Show HN: DockerLabs – fast-track your Docker skills - alexellisuk
https://github.com/alexellis/dockerlabs/blob/master/DockerLabs.md
======
alexellisuk
I've renamed the project so it's clearer that the content is unofficial:

[http://blog.alexellis.io/handsondocker/](http://blog.alexellis.io/handsondocker/)

------
alexellisuk
The Official Docker documentation is great and DockerLabs (unofficial) is
designed to be a progressive and practical way of learning the essentials.
Each lab builds upon the last one and goes through a range of technologies
including: nodejs, dotNET on Linux through Mono, Redis NoSQL and the linking
of containers together.

The content is released under GPL - so clone/fork/star on Github and feel free
to submit a PR.

What people are saying from our meetup last night:

"Fantastic event. Thanks everyone for organising...""
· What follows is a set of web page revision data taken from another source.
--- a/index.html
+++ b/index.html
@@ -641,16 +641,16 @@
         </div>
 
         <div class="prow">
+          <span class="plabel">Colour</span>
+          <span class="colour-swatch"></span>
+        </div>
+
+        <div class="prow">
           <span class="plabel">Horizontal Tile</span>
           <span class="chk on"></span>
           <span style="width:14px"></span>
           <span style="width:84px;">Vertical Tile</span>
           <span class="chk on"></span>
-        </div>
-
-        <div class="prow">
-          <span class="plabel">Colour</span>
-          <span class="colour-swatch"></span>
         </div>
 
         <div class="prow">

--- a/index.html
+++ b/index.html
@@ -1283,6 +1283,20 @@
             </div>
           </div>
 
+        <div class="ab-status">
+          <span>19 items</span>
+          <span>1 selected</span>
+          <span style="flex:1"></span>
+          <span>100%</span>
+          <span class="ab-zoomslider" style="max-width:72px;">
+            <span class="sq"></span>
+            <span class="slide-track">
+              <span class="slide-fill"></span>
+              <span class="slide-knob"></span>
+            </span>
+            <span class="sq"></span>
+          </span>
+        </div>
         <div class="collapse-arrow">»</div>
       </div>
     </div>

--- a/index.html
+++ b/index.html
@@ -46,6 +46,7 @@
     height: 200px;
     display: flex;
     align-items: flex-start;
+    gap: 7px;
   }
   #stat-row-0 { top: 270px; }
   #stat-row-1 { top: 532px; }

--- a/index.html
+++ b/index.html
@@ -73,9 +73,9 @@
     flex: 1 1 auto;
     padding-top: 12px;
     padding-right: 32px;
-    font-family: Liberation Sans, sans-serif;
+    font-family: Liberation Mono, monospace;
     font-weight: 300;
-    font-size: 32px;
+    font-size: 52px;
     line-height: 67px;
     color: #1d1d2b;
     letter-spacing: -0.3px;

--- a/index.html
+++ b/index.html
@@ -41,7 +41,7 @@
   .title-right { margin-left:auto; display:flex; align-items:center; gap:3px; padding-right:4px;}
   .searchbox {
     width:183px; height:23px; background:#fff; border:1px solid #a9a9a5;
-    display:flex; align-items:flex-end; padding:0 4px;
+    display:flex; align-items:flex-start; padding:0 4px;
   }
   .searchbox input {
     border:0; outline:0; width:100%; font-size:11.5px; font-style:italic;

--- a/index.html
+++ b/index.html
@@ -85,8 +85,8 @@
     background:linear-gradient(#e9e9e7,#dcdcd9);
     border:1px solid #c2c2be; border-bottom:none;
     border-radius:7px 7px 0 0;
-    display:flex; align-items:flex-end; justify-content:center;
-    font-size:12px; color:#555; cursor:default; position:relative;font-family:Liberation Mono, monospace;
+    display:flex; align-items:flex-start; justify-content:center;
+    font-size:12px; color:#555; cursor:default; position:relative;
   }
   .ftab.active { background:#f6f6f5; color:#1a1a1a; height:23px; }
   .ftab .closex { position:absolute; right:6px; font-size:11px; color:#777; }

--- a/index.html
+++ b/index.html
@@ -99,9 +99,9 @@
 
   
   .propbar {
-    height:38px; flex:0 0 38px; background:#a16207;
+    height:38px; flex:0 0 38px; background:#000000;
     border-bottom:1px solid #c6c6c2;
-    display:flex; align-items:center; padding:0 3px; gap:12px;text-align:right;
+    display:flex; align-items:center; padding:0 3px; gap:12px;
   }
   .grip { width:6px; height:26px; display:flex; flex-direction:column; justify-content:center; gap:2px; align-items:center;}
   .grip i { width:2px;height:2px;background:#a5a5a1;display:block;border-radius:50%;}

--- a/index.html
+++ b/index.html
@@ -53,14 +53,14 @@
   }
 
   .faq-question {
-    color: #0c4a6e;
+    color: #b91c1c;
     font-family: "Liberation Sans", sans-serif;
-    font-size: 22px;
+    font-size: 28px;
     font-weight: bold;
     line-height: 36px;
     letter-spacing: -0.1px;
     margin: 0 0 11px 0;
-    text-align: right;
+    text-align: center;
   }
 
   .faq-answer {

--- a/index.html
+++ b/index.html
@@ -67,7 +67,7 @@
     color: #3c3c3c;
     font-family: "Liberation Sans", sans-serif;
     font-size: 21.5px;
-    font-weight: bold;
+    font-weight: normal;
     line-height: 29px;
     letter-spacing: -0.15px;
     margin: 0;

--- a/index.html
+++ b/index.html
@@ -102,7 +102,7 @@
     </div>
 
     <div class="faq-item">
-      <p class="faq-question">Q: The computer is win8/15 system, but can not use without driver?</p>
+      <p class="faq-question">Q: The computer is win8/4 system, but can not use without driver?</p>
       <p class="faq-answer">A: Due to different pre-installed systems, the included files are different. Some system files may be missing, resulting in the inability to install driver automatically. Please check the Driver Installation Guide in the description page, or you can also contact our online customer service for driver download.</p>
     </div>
"Thank you - very good evening"

"great talk on docker tonight Alex, thanks for all the time and effort you put
in to it."

"An excellent self-paced session following lab notes and with plenty of people
on hand to help out. Great job guys!"

Meetup link: [http://www.meetup.com/Agile-
Peterborough/events/229407898/](http://www.meetup.com/Agile-
Peterborough/events/229407898/)

Fire up DockerLabs.md over on Github:

[https://github.com/alexellis/dockerlabs/blob/master/DockerLa...](https://github.com/alexellis/dockerlabs/blob/master/DockerLabs.md)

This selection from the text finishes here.